The committee asks for written responses on the rationale for the existing system of taxing corporate profits and asks who currently bears the burden of corporation tax and what proportion of total tax receipts should come from corporation tax.
In relation to multinationals, the committee asks whether there is a need to reform the basis of the international allocation of multinational profits between countries. It asks for views on whether profit allocation should be based on existing conventions as suggested by the OECD or whether there a need for more fundamental reform.
Heather Self, a tax expert at Pinsent Masons, the law firm behind Out-law.com said “It is to be hoped that the committee will recognise that the taxation of multinationals is a complex topic which needs co-ordinated international action, not knee jerk changes in response to political pressure”.
“There is a risk that this continued focus on tax paid by multinationals is a distraction from the action that needs to be taken to get the economy moving," she said. “It is not clear that another select committee wading into the debate about the reform of corporation tax is going to be worthwhile.”
The committee has asked for evidence to reach them by 30 April.

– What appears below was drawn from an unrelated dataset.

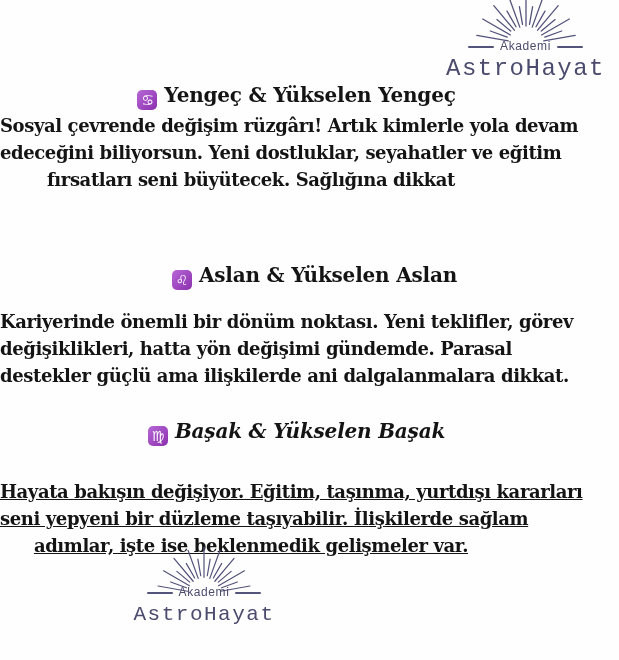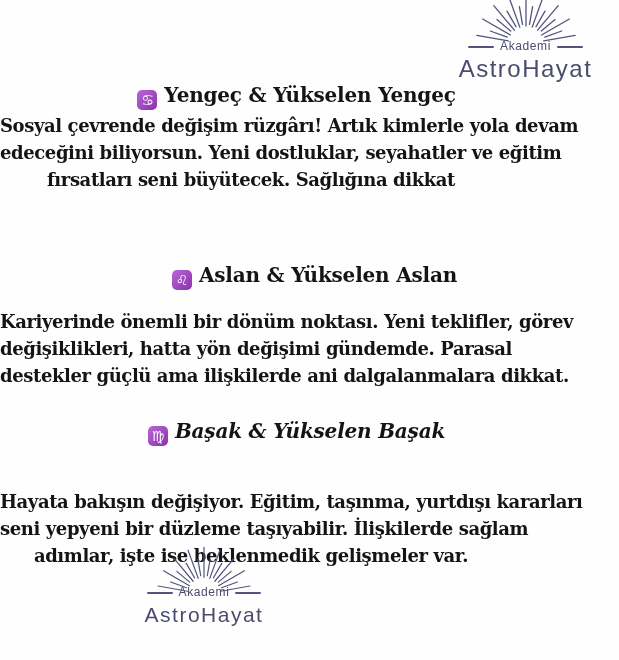"AstroHayat" .astrohayat-wordmark { font-family: none -> Liberation Mono, monospace }
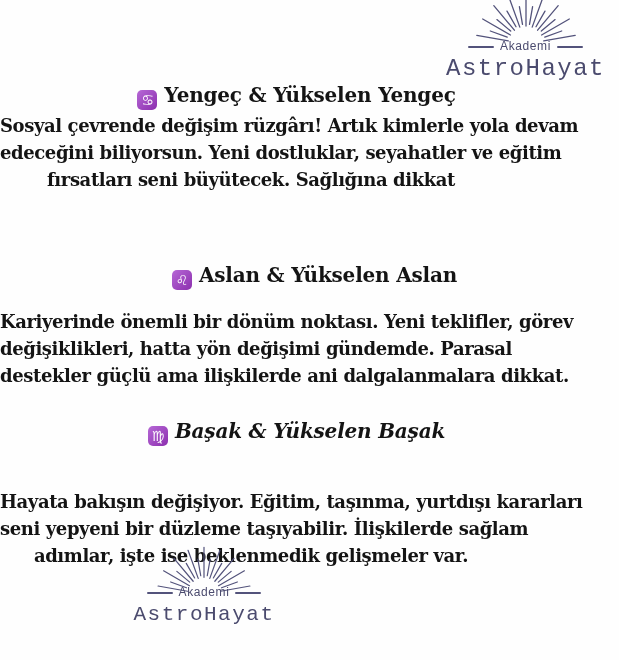"Hayata bakışın değişiyor. Eğitim," .para-3 { text-decoration: none -> underline; top: 488px -> 478px }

A report from the Organisation for Economic Cooperation and Development (OECD) on Base Erosion and Profit Shifting (BEPS) published in February 2013 warned that some large international businesses were paying as little as 5% in corporate taxes, while smaller businesses that were not able to use the same "strategies" were paying closer to 30%. The report said that out-dated rules designed to protect companies from paying tax twice were "too often" being used to "allow them to pay no taxes at all".
The report was considered at the meeting of the G20 finance ministers in Moscow in February. "The global economy has changed massively over the last decade, but global tax rules have stood still for almost a century," said Chancellor of the Exchequer George Osborne on the UK Treasury's official Twitter account after the meeting. "Britain will lead the international effort to bring them into the twenty-first century."
The OECD is working with governments and the business community to produce an 'action plan', setting out ways to reinforce the integrity of the global tax system. As part of this work, three committees chaired by the UK, Germany and France and the US will consider issues relating to transfer pricing and 'base erosion', or the reduction by companies of their taxable income and assets.
After the G20 meeting Heather Self said: "Any proposed changes to transfer pricing rules will produce both winners and losers among members of the G20, and it will not be easy to achieve consensus," She said "Transfer pricing rules have not kept up with global business, particularly with the explosive growth in e-trading.
The tax affairs of multinational companies including Amazon, Starbucks and Google have come under press scrutiny in recent months following accusations of 'profit shifting'. This refers to the practice of deliberately transferring profits from high tax jurisdictions to those with lower rates of tax.